やはり、見てくださる方に向けて良い作品を作りたいという思いがあるので、放送後の反応は、毎回チェックします。「たまには選挙に行ってみようかな」とか、「これ、現実世界だったらどうなるんだろう」という意見を見たときには、うれしかったですね。僕も、これを機にしっかり考えていかなきゃいけないなと思いました。
僕は普段、カメラの前で全くあがらないのですが、『元彼の遺言状』の綾瀬(はるか)さんと大泉(洋)さんと共演する最初のシーンではドッドッドッて、鼓動が聞こえるくらい緊張したんです。今でも理由は分からないですし、結局は最初だけでしたが。嘘をつくシーンだったからかもしれないけど、我ながら驚きましたね。これまで、チャラチャラした役を演じることはあまりなかったんですが、ガラリと違う役をいただけることは、役者としてうれしいです。ただ「準備しなきゃ」と思う部分も大きいので、プレッシャーはもちろんありますね。役作りは、今もいろいろと試しているところです。最近は、見た目や話し方という外側をしっかり作ってから内側を埋めていくやり方をしていて、黒丑はまさにそうやって作りました。「こういう人」という像をまず作って、そうなるのに必要なものを考えて、内側を満たしていくイメージです。特にドラマでは、パッと見ただけで、役の印象が決まる部分って大きいと思うんですね。映画とは違って、家で何かをしながら見るという方もいるでしょうし。だからこそ、外見を見れば人物像が分かるような「キャッチーさ」が大事なんじゃないかなと、今回はそう考えて役作りを試してみました。
アイドルに憧れてダンスを始める
――嵐になりたくてダンスを始めたのが小学校1〜2年生の頃。そこから芝居へと世界が広がり、「楽しい」と感じた経験が現在にもつながっている。様々な作品で注目を集めてきたが、望月自身が転機として挙げたのは20年に出演した2時間のスペシャルドラマ。役者としてのスタンスが大きく変わったという。

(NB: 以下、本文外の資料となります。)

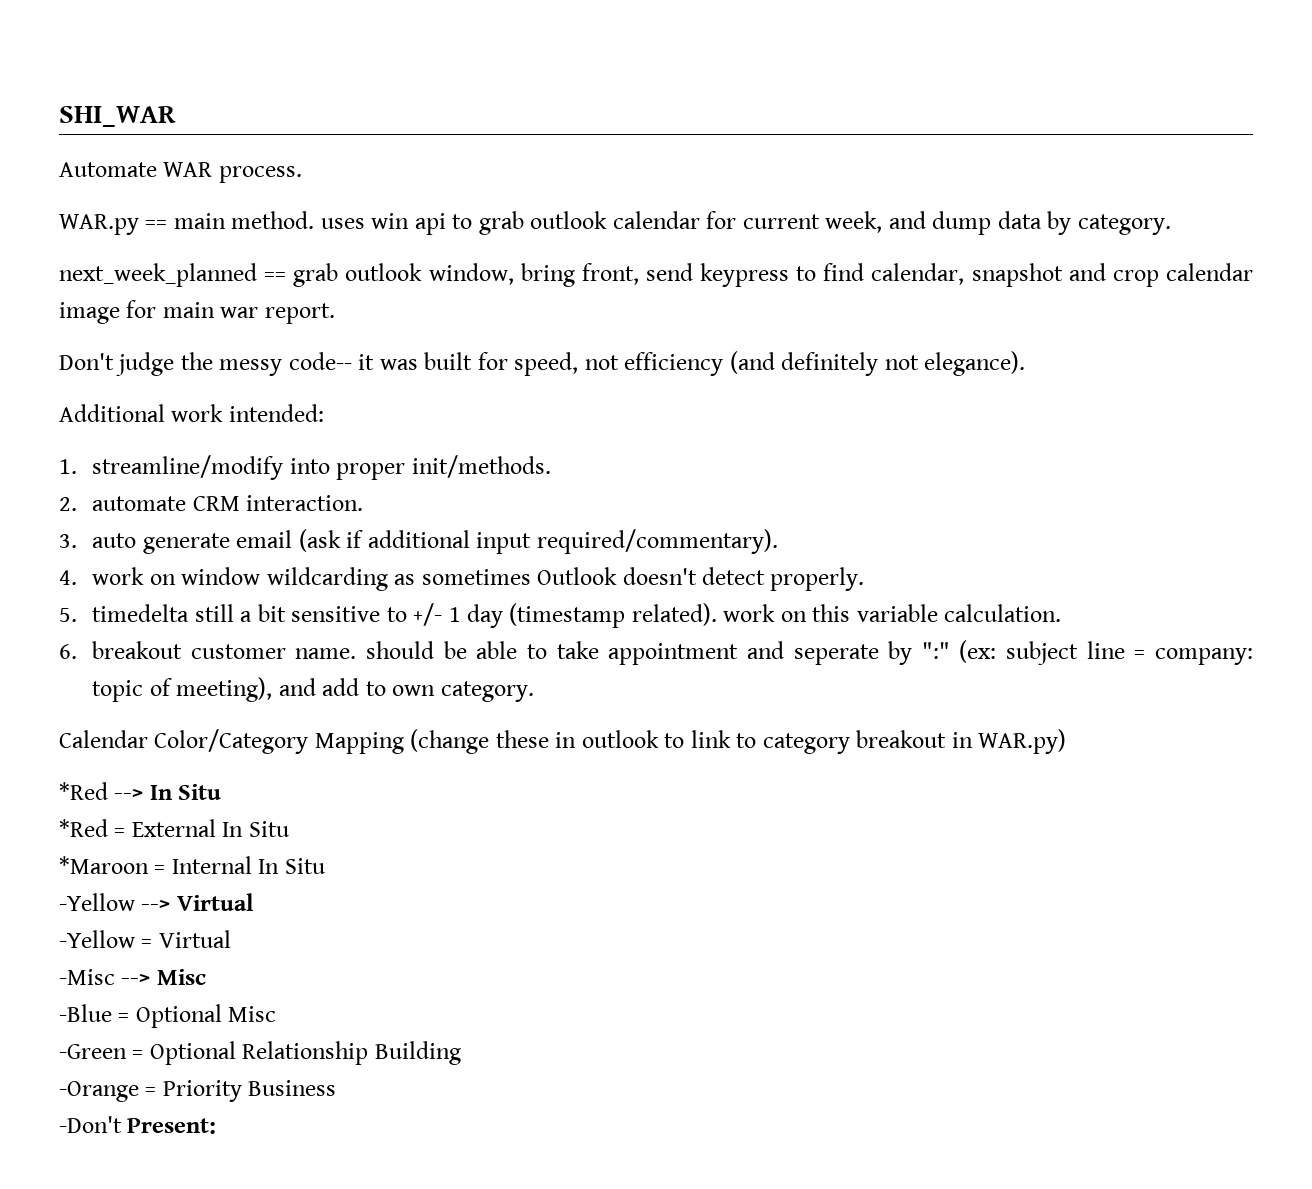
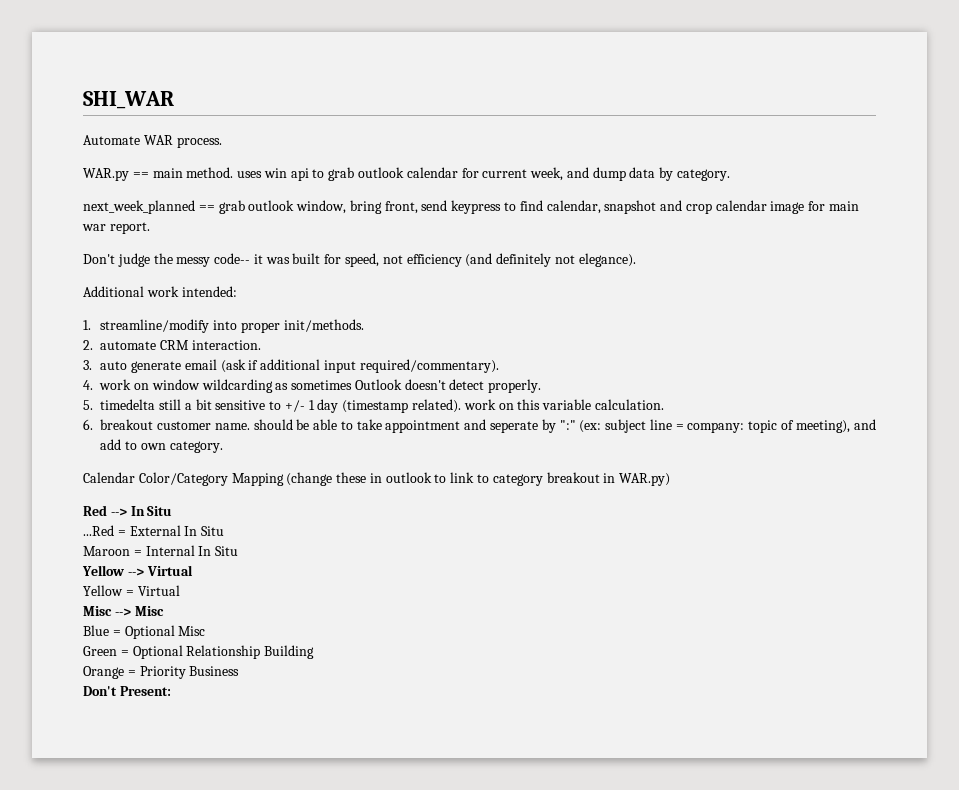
[59,782,108,800] *Red -> [83,505,107,516] Red
[59,819,108,837] *Red -> [83,525,114,536] ...Red
[59,856,149,874] *Maroon -> [83,546,130,556] Maroon
[59,893,135,911] -Yellow -> [82,565,124,576] Yellow
[59,930,135,948] -Yellow -> [83,585,123,596] Yellow
[59,969,115,985] -Misc -> [83,606,112,616] Misc
[59,1004,112,1022] -Blue -> [83,625,109,636] Blue
[59,1044,127,1059] -Green -> [83,646,117,656] Green
[59,1081,139,1102] -Orange -> [83,666,124,679] Orange
[59,1116,122,1133] -Don't -> [83,686,117,696] Don't

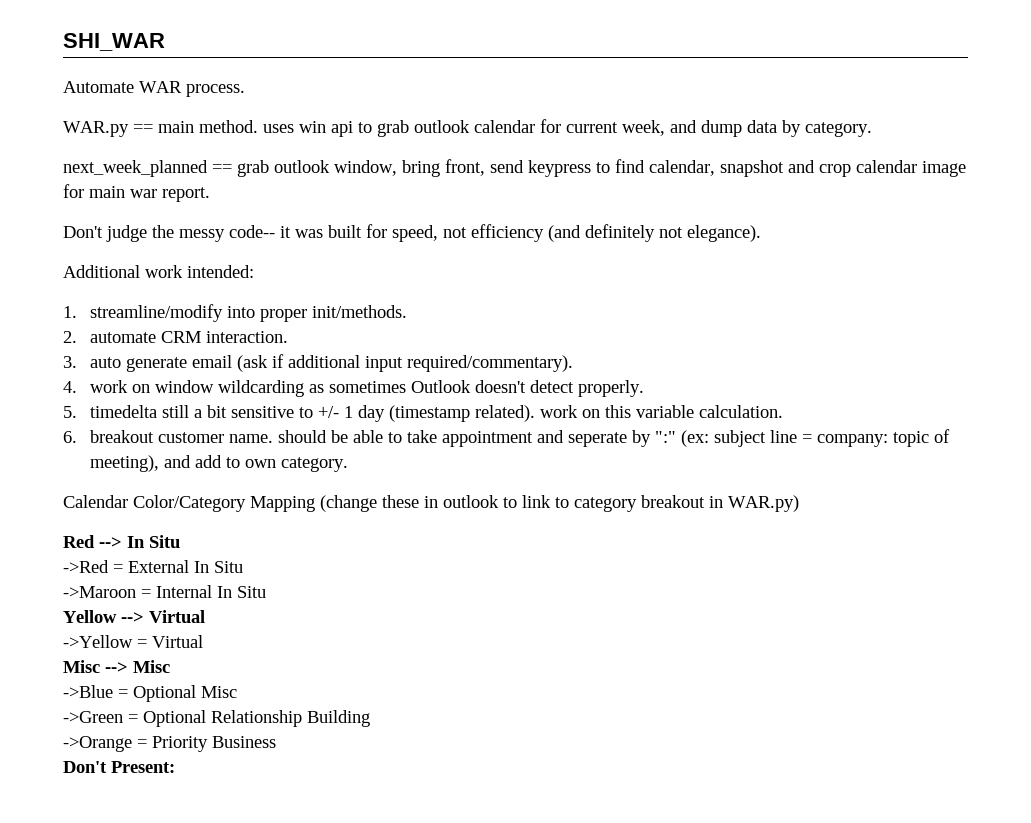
[83,525,114,536] ...Red -> [63,560,109,573] ->Red
[83,546,130,556] Maroon -> [63,586,136,598] ->Maroon
[83,585,123,596] Yellow -> [63,635,133,648] ->Yellow
[83,625,109,636] Blue -> [63,685,113,698] ->Blue
[83,646,117,656] Green -> [63,711,123,723] ->Green
[83,666,124,679] Orange -> [63,736,132,752] ->Orange

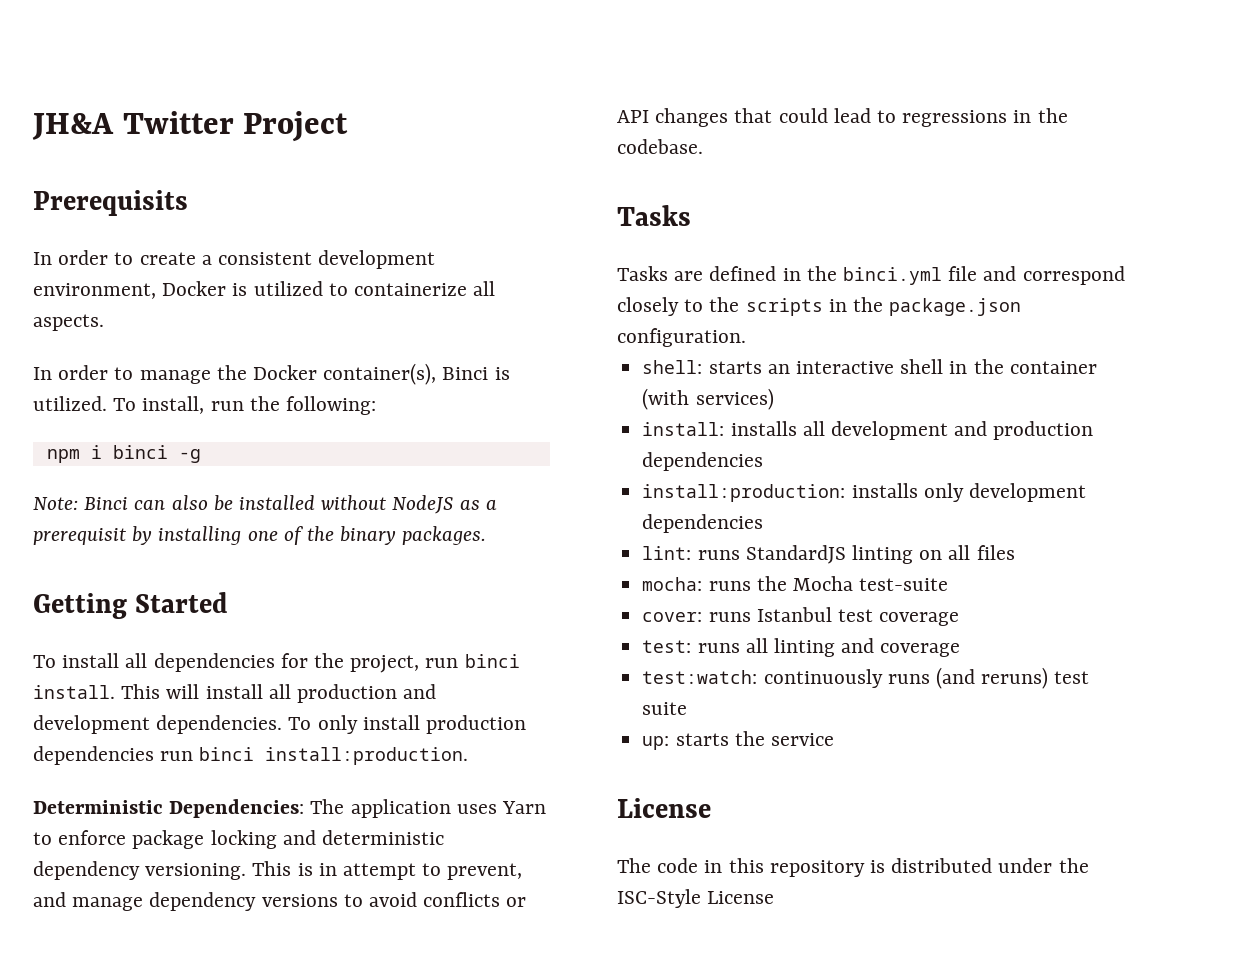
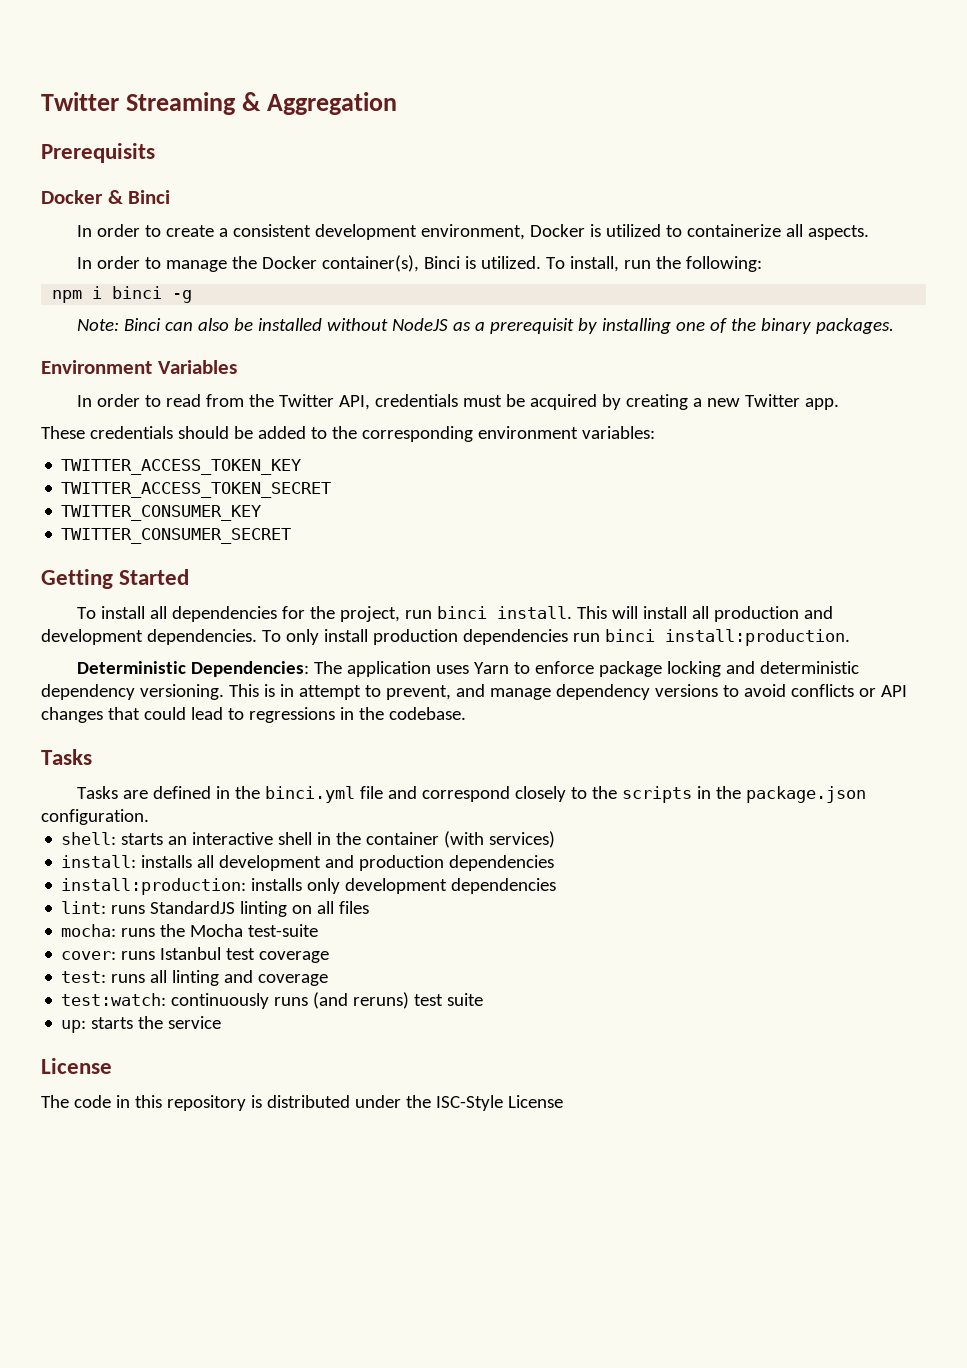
[32,111,349,142] [33,190,188,216] JH&A Twitter Project // Prerequisits -> [41,92,398,115] [41,143,155,163] [41,190,171,204] Twitter Streaming & Aggregation // Prerequisits // Docker & Binci
(487, 535) none -> [41,360,237,374] [77,394,840,410] [41,426,655,442] [61,459,302,475] [61,482,332,498] [61,505,262,521] [61,528,292,544] // Environment Variables // In order to read from the Twitter API, credentials must be acquired by creating a new Twitter app. // These credentials should be added to the corresponding environment variables: // TWITTER_ACCESS_TOKEN_KEY // TWITTER_ACCESS_TOKEN_SECRET // TWITTER_CONSUMER_KEY // TWITTER_CONSUMER_SECRET

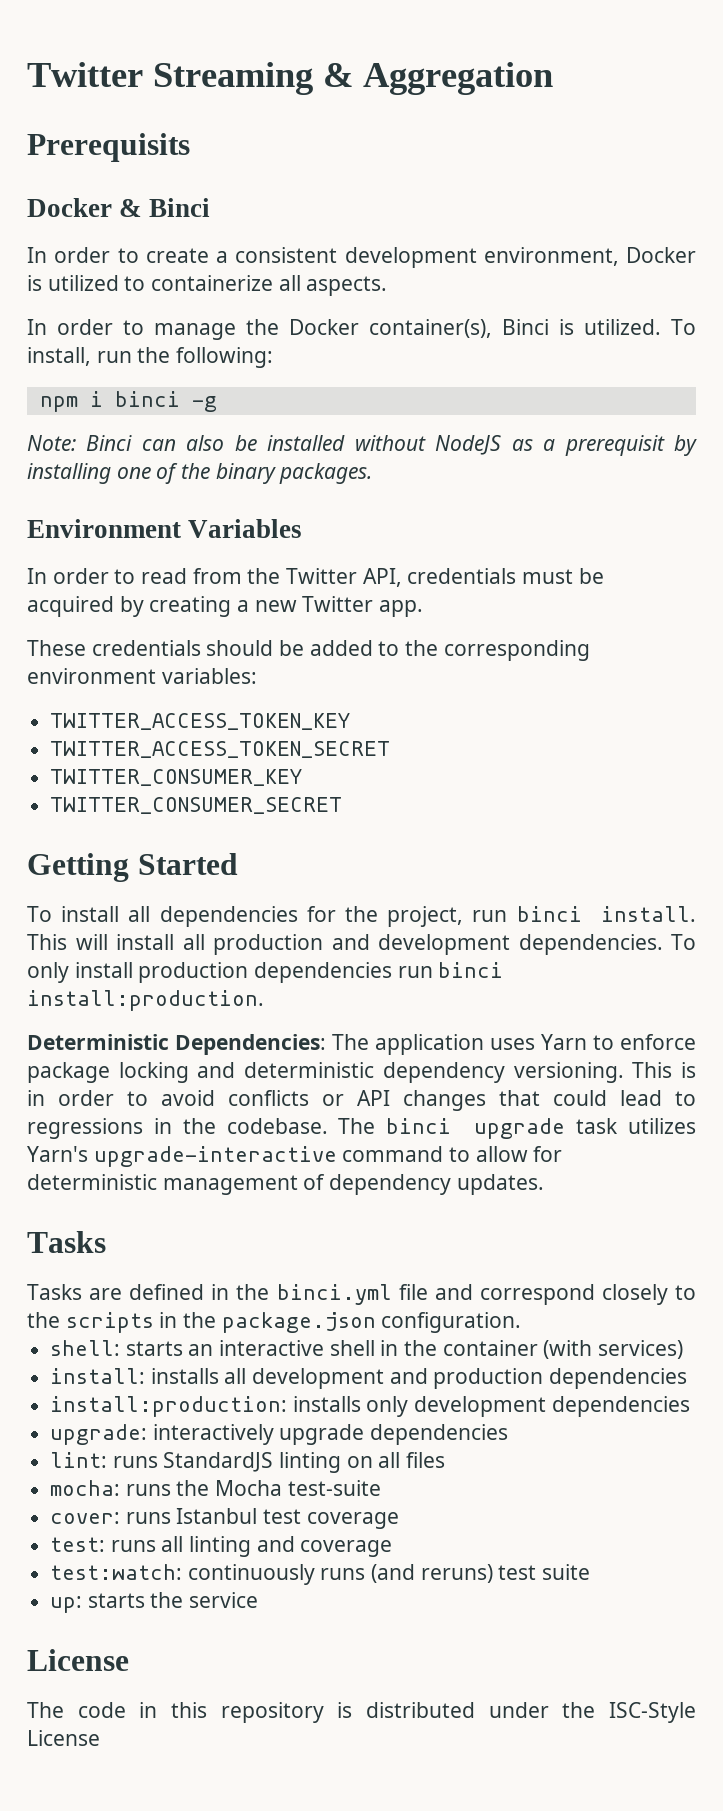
[298,684,718,700] attempt to prevent, and manage dependency versions -> [58,1090,114,1106] order
(466, 713) none -> [338,1118,696,1139] [27,1146,563,1167] [27,1174,544,1195] The binci upgrade task utilizes Yarn's upgrade-interactive command to allow for deterministic management of dependency updates.
(557, 886) none -> [50,1424,509,1445] // upgrade: interactively upgrade dependencies

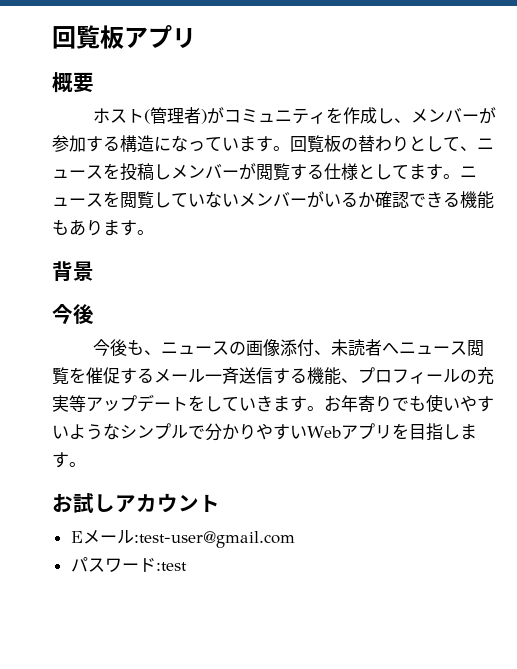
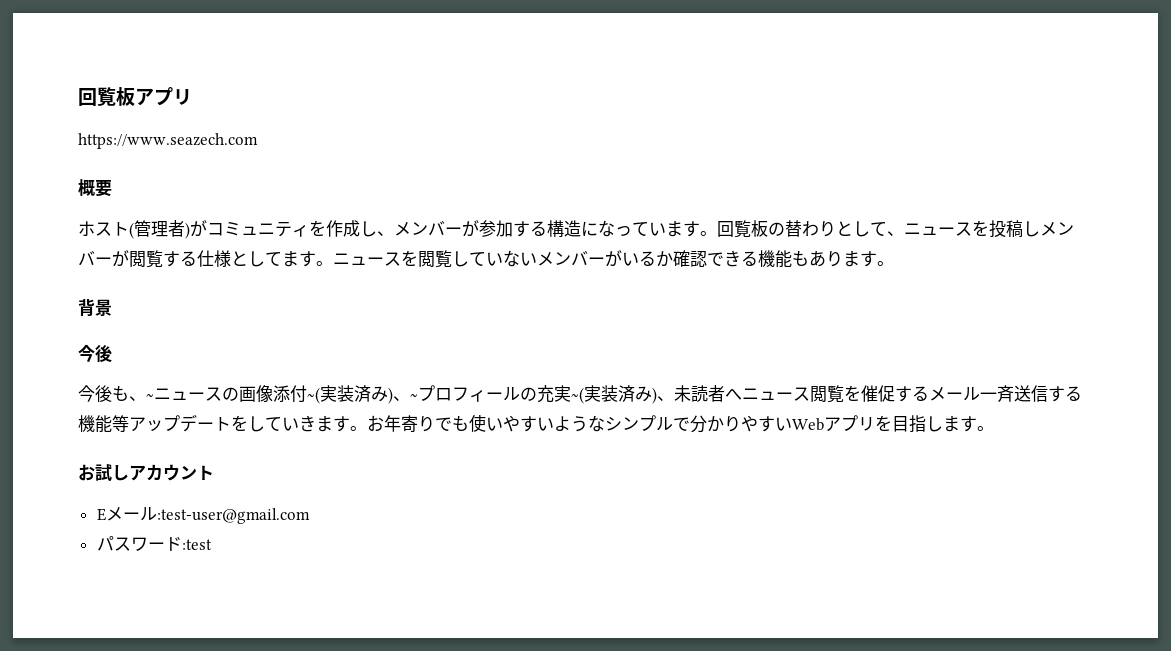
(196, 38) none -> [78,133,258,149] // https://www.seazech.com
(161, 352) none -> [146,393,154,400] ~
(314, 348) none -> [307,385,657,404] ~(実装済み)、~プロフィールの充実~(実装済み)
[341,367,494,385] [52,395,69,412] 、プロフィールの充実 -> (112, 424) none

小学校2年生くらいのとき、演技のワークショップみたいな集まりに通うようになりました。あるとき、役として相手と「つながった」と感じる瞬間があったんです。もちろん良いシーンばかりじゃなく、怒ったりケンカしたりも含めて、役としてつながる感覚を楽しいと思いました。それをきっかけに芝居を続けてきて、今もずっと楽しい。最近では、役者さんとだけではなくスタッフの皆さん、作品そのものとも「つながった」と感じる瞬間があります。役者をするうえでの、楽しさの一つですね。
多くの方に知ってもらったという意味では『ソロモンの偽証』(15年)や『3年A組ー今から皆さんは、人質ですー』(19年)が大きいのかなと思いますが、僕の転機になった作品は『家栽の人』(20年)。この作品を経験するまでは、演じながらもどこかに「自分」があったんですよね。そのことで、現場で監督に少し怒られたんです。自分がやりたいことを演じる、そんな考え方は要らないんだなということを学んだ機会でした。もちろん「自分」を出すことも時には大事ですけど、監督に求められる表現こそ答え、もっと言えば正解なんだという意識が、僕のなかで強くなりました。役者としてのスタンスが大きく変わった作品でしたね。
今度、『量産型リコ ープラモ女子の人生組み立て記ー』(テレ東系/毎週木曜24時30分/6月30日放送開始)というドラマに出るんです。「量産型の人間」と呼ばれて自問自答する璃子(与田祐希)が、プラモデル作りを通して自分を見つめ直していくという作品なんですが、僕はこの脚本がすごく好きなんですよ。『妖怪シェアハウス』も同じですけど、伝えたいメッセージを目立たせすぎず、押しつけがましくなく、描きたいものを描く。そういう作風が僕は好きなんですよね。いずれ、こうした描き方の作品で主演をやってみたいなっていうのは1つ、最近見つけた目標です。夢はたくさんありますよ。「賞をいただいてみたい」とか、挙げれば切りがないくらいです。
――大好きなテレビゲームの話になると、もう止まらない。特に最近はプレーヤー視点のシューティングゲーム『VALORANT(ヴァロラント)』にハマっていると言い、プレーを楽しむことはもちろん、世界大会も熱く見守った。忙しい日々の息抜きになっているようだ。
子どもの頃からずっとゲームが大好きで、今は『VALORANT』にハマっています。先日、世界大会があったんですけど、下馬評では日本のチームが最下位だったんですね。それが世界3位になって、大盛り上がりをして! このすごさを語り始めると、長くなってしまうんですけど。(笑)
『VALORANT』は、どの層も受け入れやすいところが魅力だと思います。古参ゲーマーの方にとっても古き良きシステムですし、絵がポップなので若い層もハマりやすい。それでいて、戦略性をはじめ、ゲームにおける様々な要素がしっかりと詰め込まれているんです。「チーター」と呼ばれるズルをする人を排除するシステムも画期的だし、今後もプレーヤーは増えていくだろうなと思います。撮影期間中の忙しいときでも「うーん……1戦だけやろう!」って、やっちゃいます(笑)。ゲームは大切な息抜きですね。